▶ [TASK DESCRIPTION] Look below for the line containing "Počet obyv. se svozem na ČOV, 2030: 100 -> 70"; from there, print each line exactly up to and including the line containing "Počet obyv. se svozem na ČOV, 2050: none", and stop.
(EXCERPTED DATA Opens)
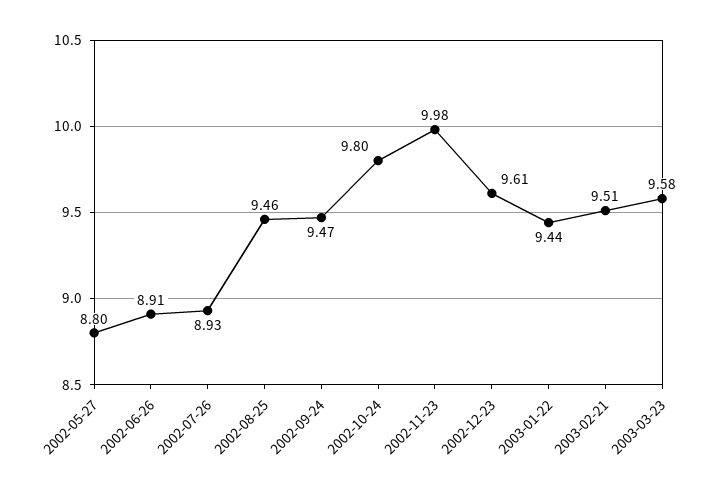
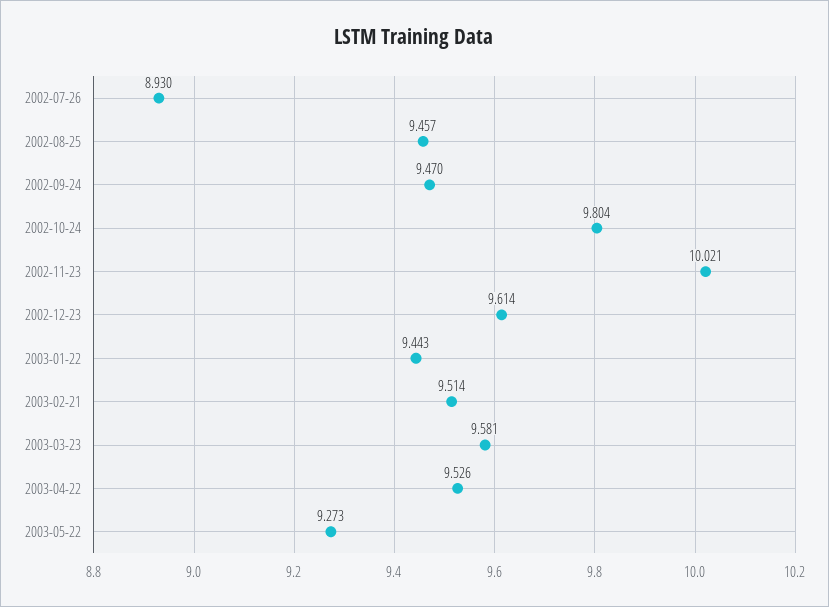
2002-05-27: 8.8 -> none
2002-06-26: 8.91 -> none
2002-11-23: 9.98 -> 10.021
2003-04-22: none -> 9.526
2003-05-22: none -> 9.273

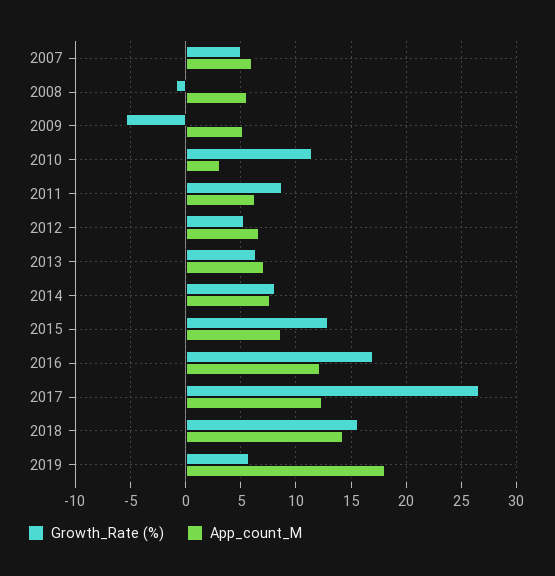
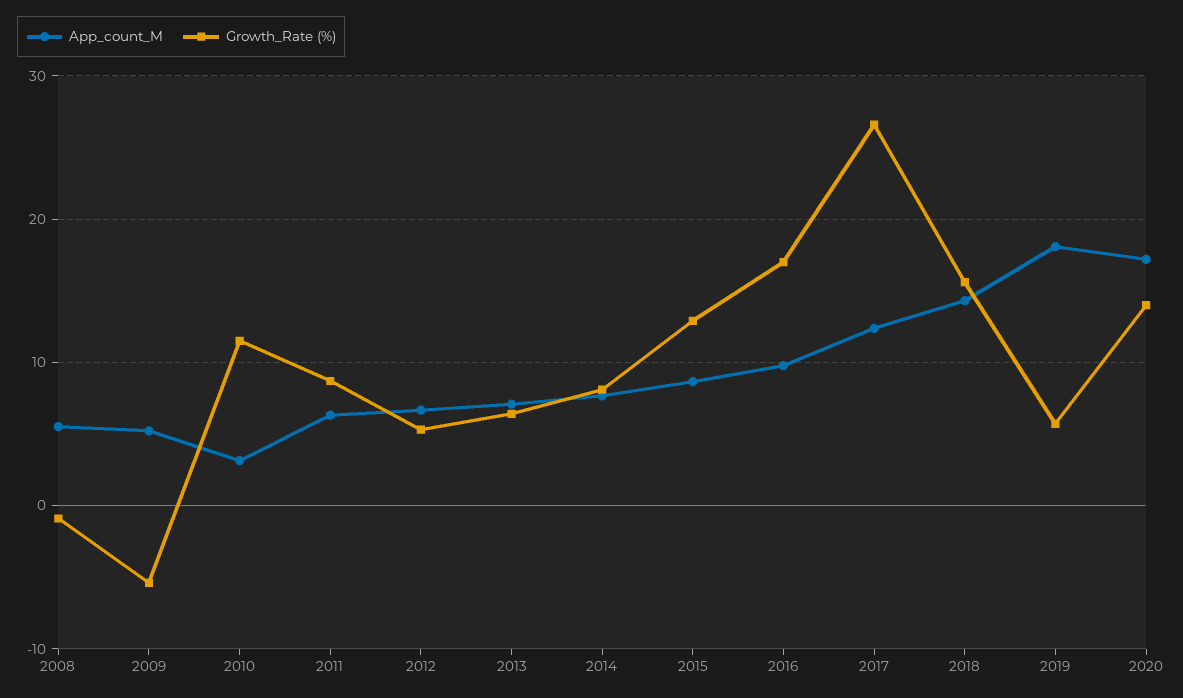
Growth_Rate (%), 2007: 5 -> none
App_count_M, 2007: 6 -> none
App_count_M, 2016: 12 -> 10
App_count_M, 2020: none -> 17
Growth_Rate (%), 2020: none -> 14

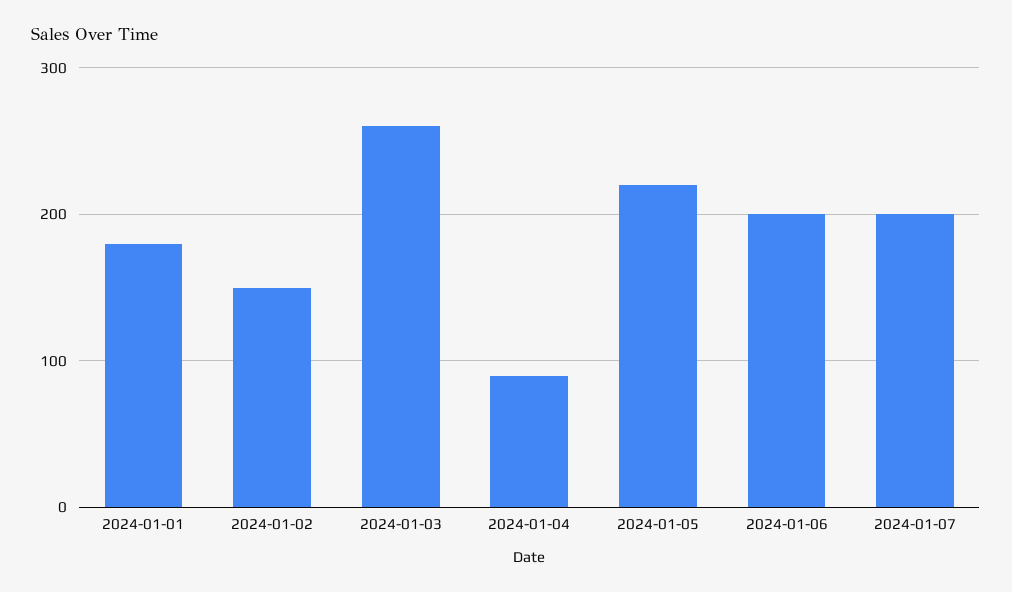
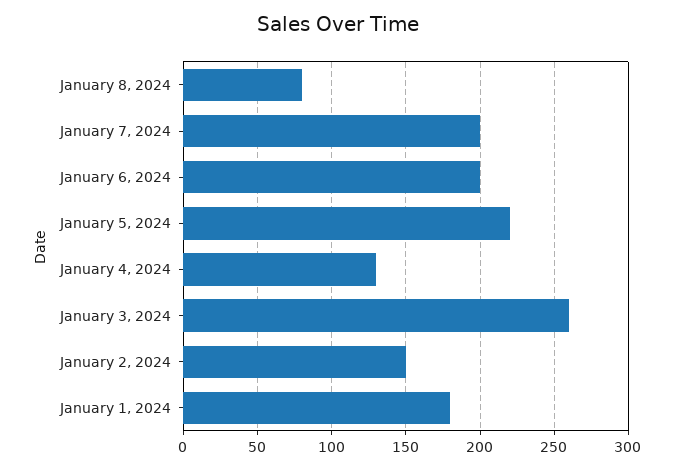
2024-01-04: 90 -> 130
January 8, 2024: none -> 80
(EXCERPTED DATA Closes)
(EXCERPTED DATA Opens)
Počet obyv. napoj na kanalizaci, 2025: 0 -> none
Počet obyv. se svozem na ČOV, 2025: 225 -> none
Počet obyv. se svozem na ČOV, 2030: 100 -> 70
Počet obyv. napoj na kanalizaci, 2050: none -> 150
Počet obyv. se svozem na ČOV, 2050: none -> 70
(EXCERPTED DATA Closes)
▶ [SOLUTION TO THE EXERCISE]
Počet obyv. se svozem na ČOV, 2030: 100 -> 70
Počet obyv. napoj na kanalizaci, 2050: none -> 150
Počet obyv. se svozem na ČOV, 2050: none -> 70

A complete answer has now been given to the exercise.